Batman’s gadgets play a much greater role here than on the NES which only had a pointless grappling hook and the batarang that was only good for use on bosses. Both are still the only real gadgets here, with the addition of a consumable “test tube” that clears the screen of enemies, but the batarang thankfully has unlimited ammunition and is perfect for stunning enemies, leaving them open for attack, or hitting goons that ride on motorcycles. The grappling hook still isn’t nearly as useful as the batarang, but at the very least you can perform a horizontal swinging kick at any time.
The best use of the gadgets are in stages where Konami injected some much-needed variety in the game. In a few levels and a couple of bosses the game switches from the regular beat-em-up layout into a more traditional side-scroller. Standard punches are replaced by batarang throws exclusively and the grappling hook is use more traditional to cross pitfalls and fire traps. These parts are few in number, less than a handful, but serve as a palette cleanser that also appears as a test for what Konami would go on to do with their “return” to the license in The Adventures of Batman and Robin. It also makes you rethink how you go about attacking foes as you have to mindful of enemies that are higher up, such as stilt-clowns, and not letting enemies get up close to you.
One of the only downgrades from the NES is that you only get to ride one vehicle here as opposed to two, in this case, the Batmobile. The Batmobile only plays out as one part of a stage and exists more to show off what the SNES hardware can do as the vehicle crests up and down on the road, giving the illusion you’re doing something more than driving on a set track. The perspective is from behind the Batmobile and the player more or less just moves from left to right shooting at targets and avoiding obstacles. Nothing terribly advanced, but like the traditional scrolling stages it’s a nice bonus to an otherwise basic, but still fun, game.
Returns on NES was a challenging game that never got too frustrating thanks to unlimited continues and a very fair password system. The SNES game axes both of those helpful tools, making this game much more difficult, but still never unfairly so. You can adjust the difficulty as well as the number of lives to put the odds in your favor and conversely decrease your chances and up the difficulty if you’re seeking a greater challenge. This is not a very long game, for the purposes of this review I picked it up having not played it in a few months and completed it in around an hour, so even if you run out of continues and have to start over, it never takes long to get back to where you left off. As this is a really fun game too, practicing until you get beat the Penguin in the last encounter never feels like a chore.

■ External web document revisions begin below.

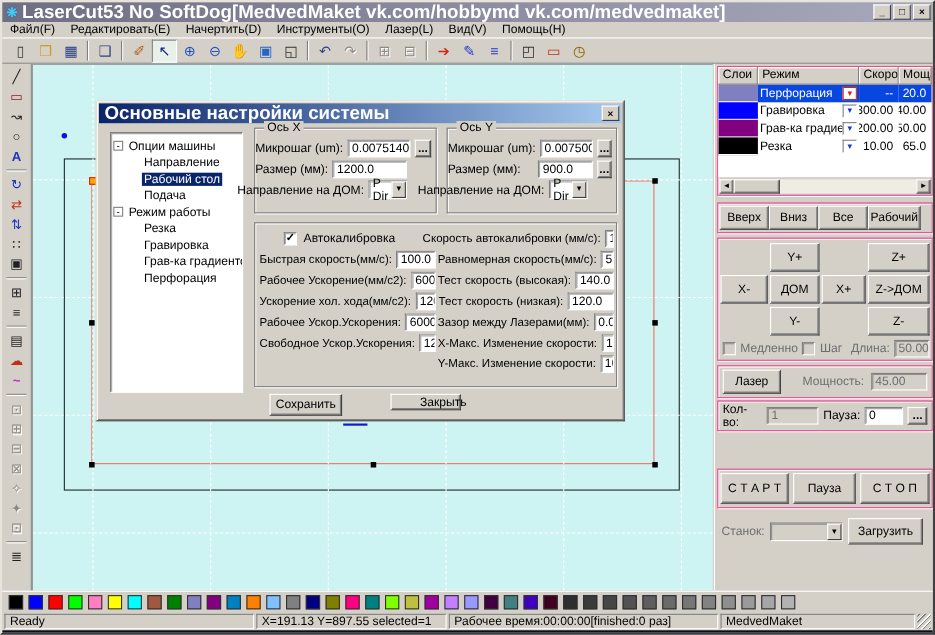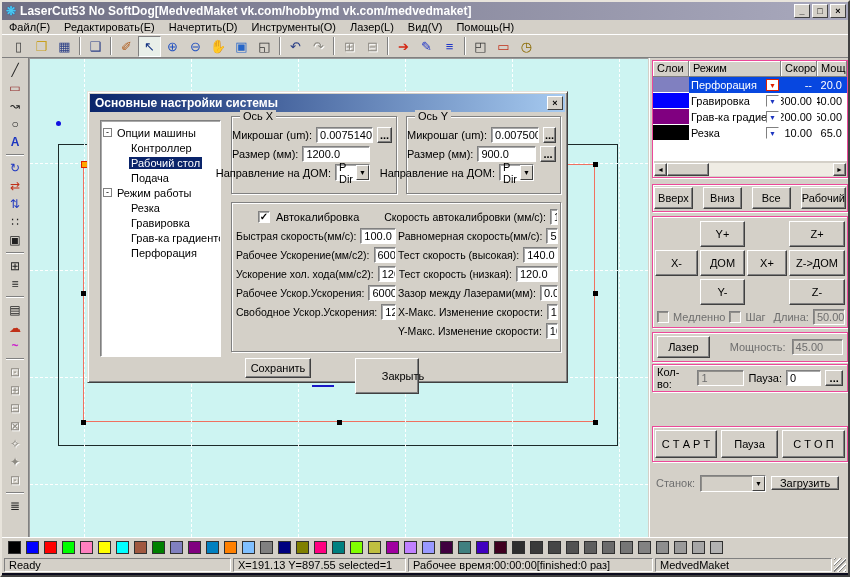"LaserCut53 No SoftDog[MedvedMaket" .title-text { font-size: 12px -> 17px }
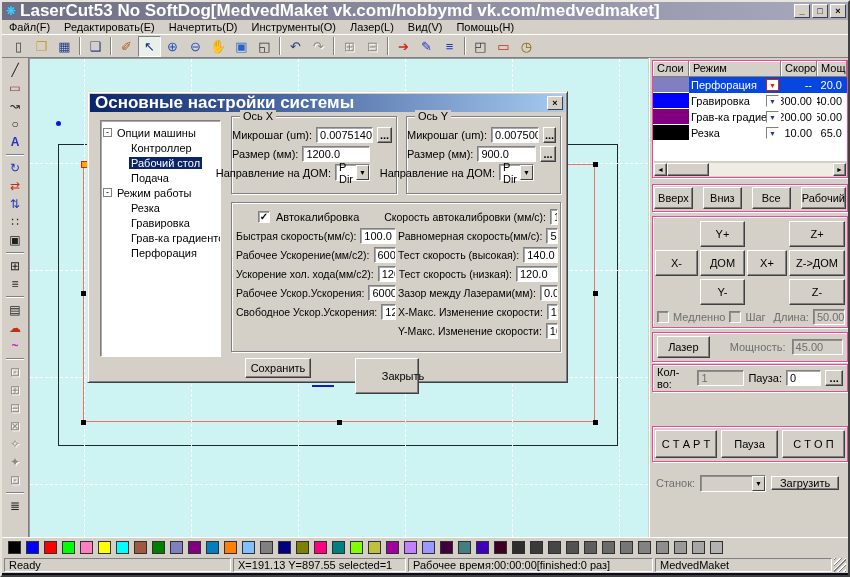"Контроллер" span.tlabel { text: Контроллер -> Направление }
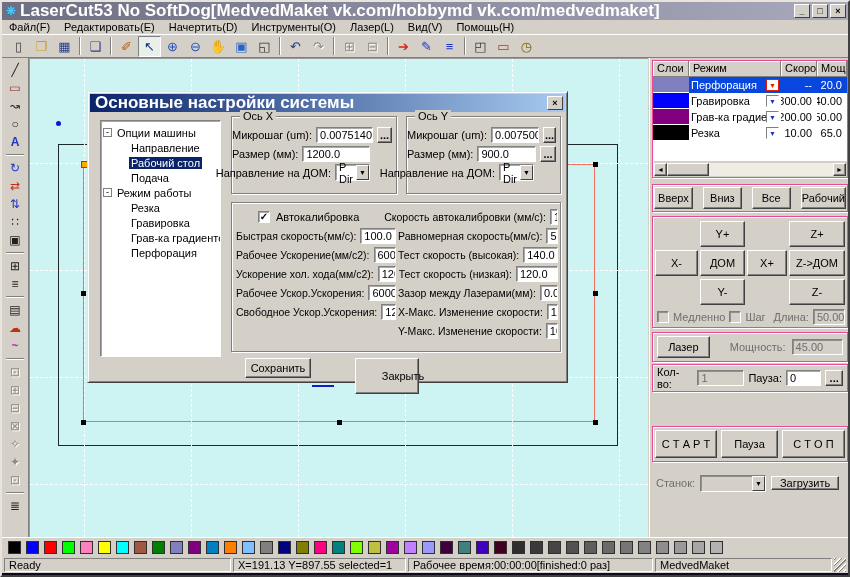"900.0" span.field { margin-left: none -> 12px }
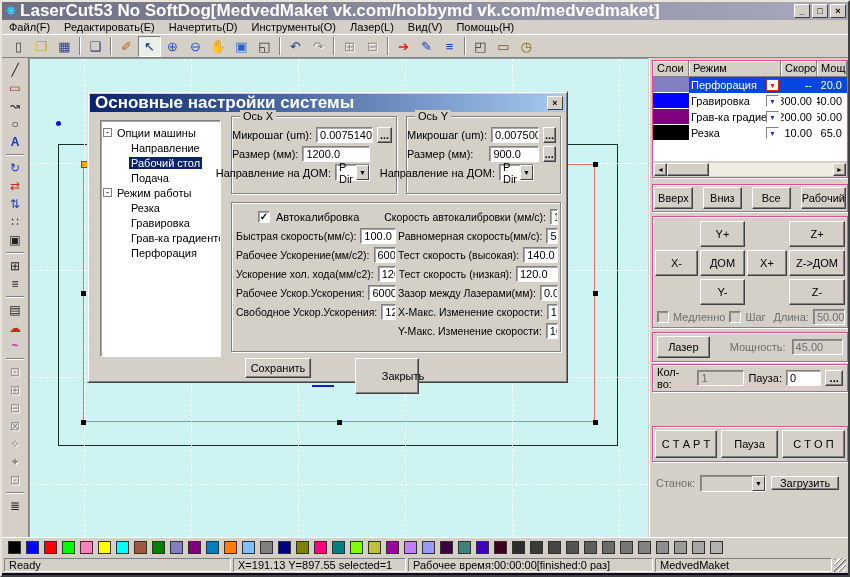"Вверх" div.section { gap: 10px -> 0 }
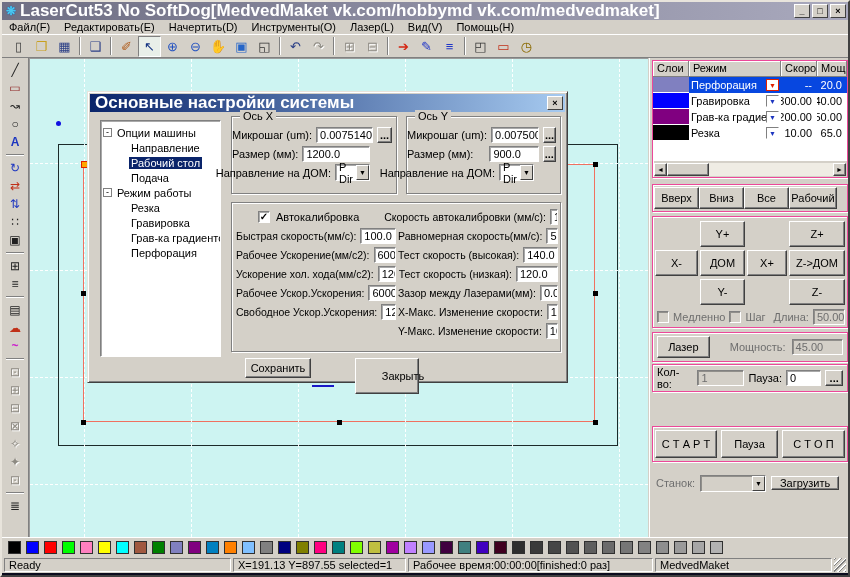"Закрыть" div.b { height: 36px -> 15px }
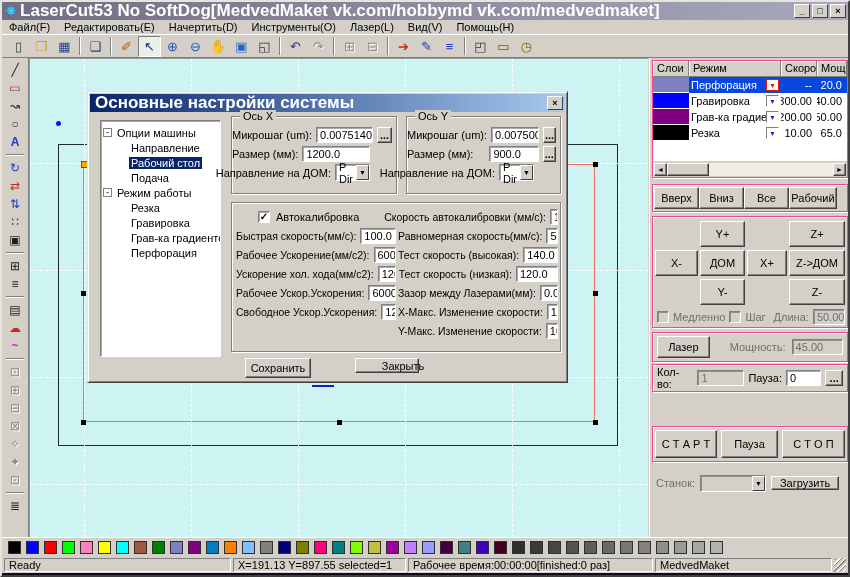"Загрузить" div.b { height: 14px -> 24px }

Batman Returns SNES is another shining example of just how much Konami was on fire in the 16-bit era. Excellent feeling fisticuffs that accurately channel the feeling of being Batman to the player, outstanding music taken right from the film combined with a well-paced campaign that breaks itself up with some clever diversions makes this not only a very fun video game, but a rare example of a movie game that lets you play the film of the same name in the best way possible. It can be tough, and a little short like all beat-em-ups, but neither of those two bullet points should prevent you from owning Batman Returns on the SNES.